Exercise objective =
Retype exactly the lines below, starting with the line that contains "PETIT PRINCE, LE" and ending with the last line; leave out any pictures.

Source information =
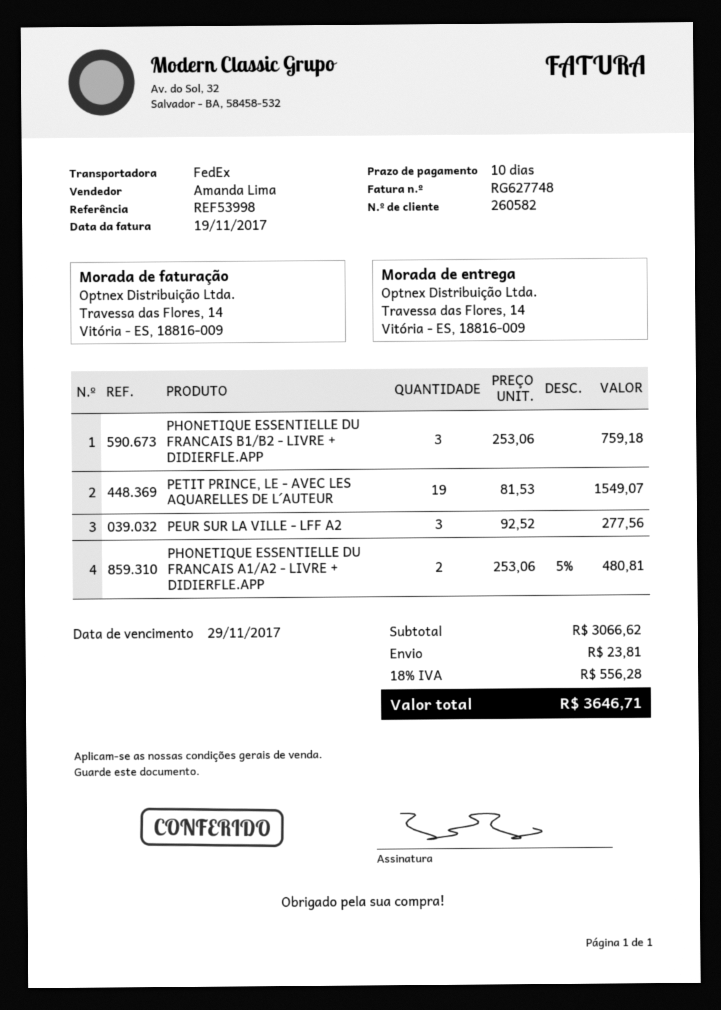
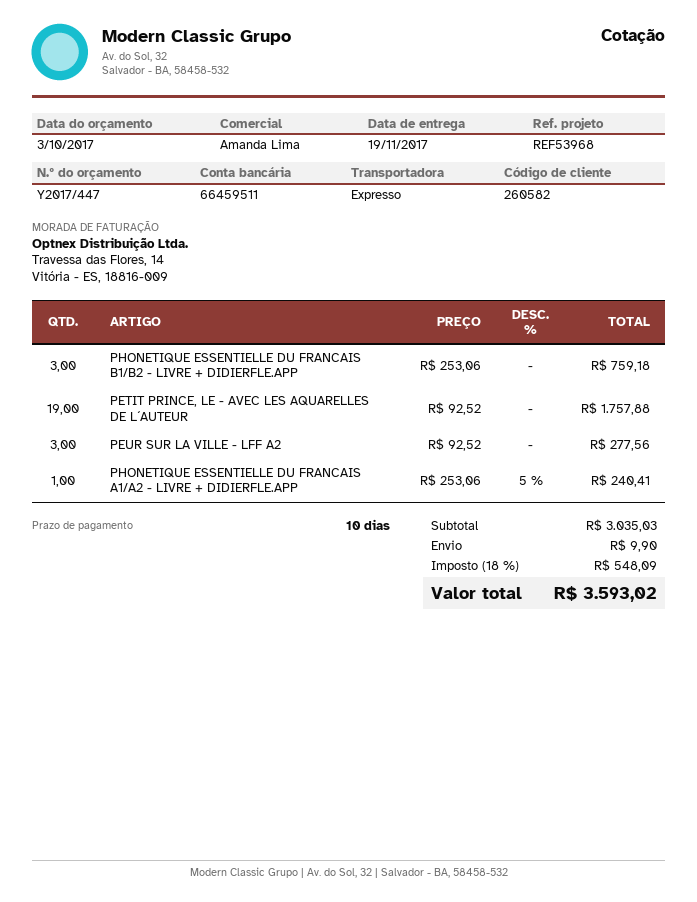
reference: REF53998 -> REF53968
shipping method: FedEx -> express
PETIT PRINCE, LE - AVEC LES AQUARELLES DE L´AUTEUR: 19 x 81.53 = 1549.07 -> 19 x 92.52 = 1757.88
PHONETIQUE ESSENTIELLE DU FRANCAIS A1/A2 - LIVRE + DIDIERFLE.APP: 2 x 253.06 - 5% = 480.81 -> 1 x 253.06 - 5% = 240.41
subtotal: 3066.62 -> 3035.03
shipping: 23.81 -> 9.90
tax: 18% = 556.28 -> 18% = 548.09
total: 3646.71 -> 3593.02

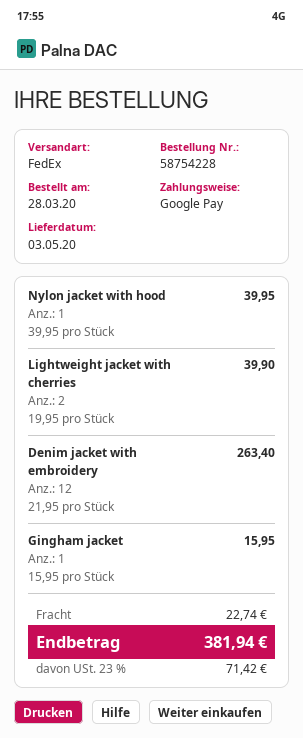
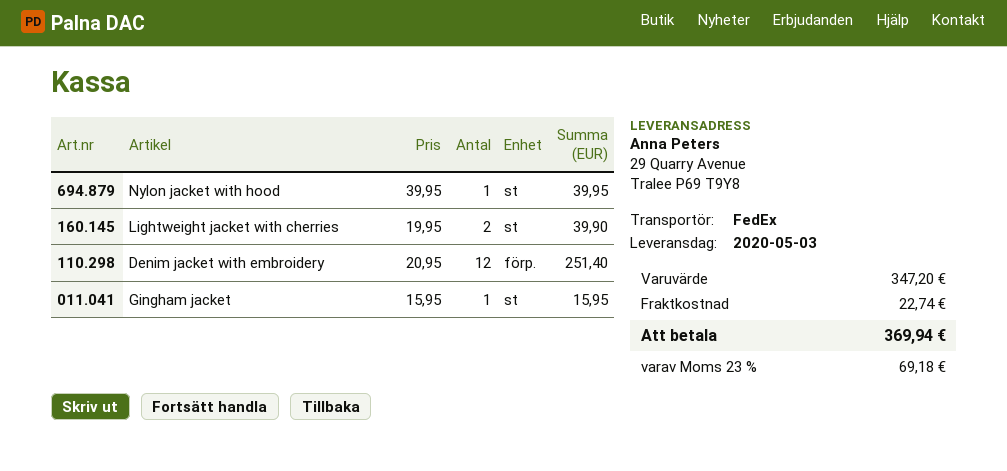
Denim jacket with embroidery: 12 x 21.95 = 263.40 -> 12 x 20.95 = 251.40
tax: 23% = 71.42 -> 23% = 69.18
total: 381.94 -> 369.94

Solution to this task =
PETIT PRINCE, LE - AVEC LES AQUARELLES DE L´AUTEUR: 19 x 81.53 = 1549.07 -> 19 x 92.52 = 1757.88
PHONETIQUE ESSENTIELLE DU FRANCAIS A1/A2 - LIVRE + DIDIERFLE.APP: 2 x 253.06 - 5% = 480.81 -> 1 x 253.06 - 5% = 240.41
subtotal: 3066.62 -> 3035.03
shipping: 23.81 -> 9.90
tax: 18% = 556.28 -> 18% = 548.09
total: 3646.71 -> 3593.02

Denim jacket with embroidery: 12 x 21.95 = 263.40 -> 12 x 20.95 = 251.40
tax: 23% = 71.42 -> 23% = 69.18
total: 381.94 -> 369.94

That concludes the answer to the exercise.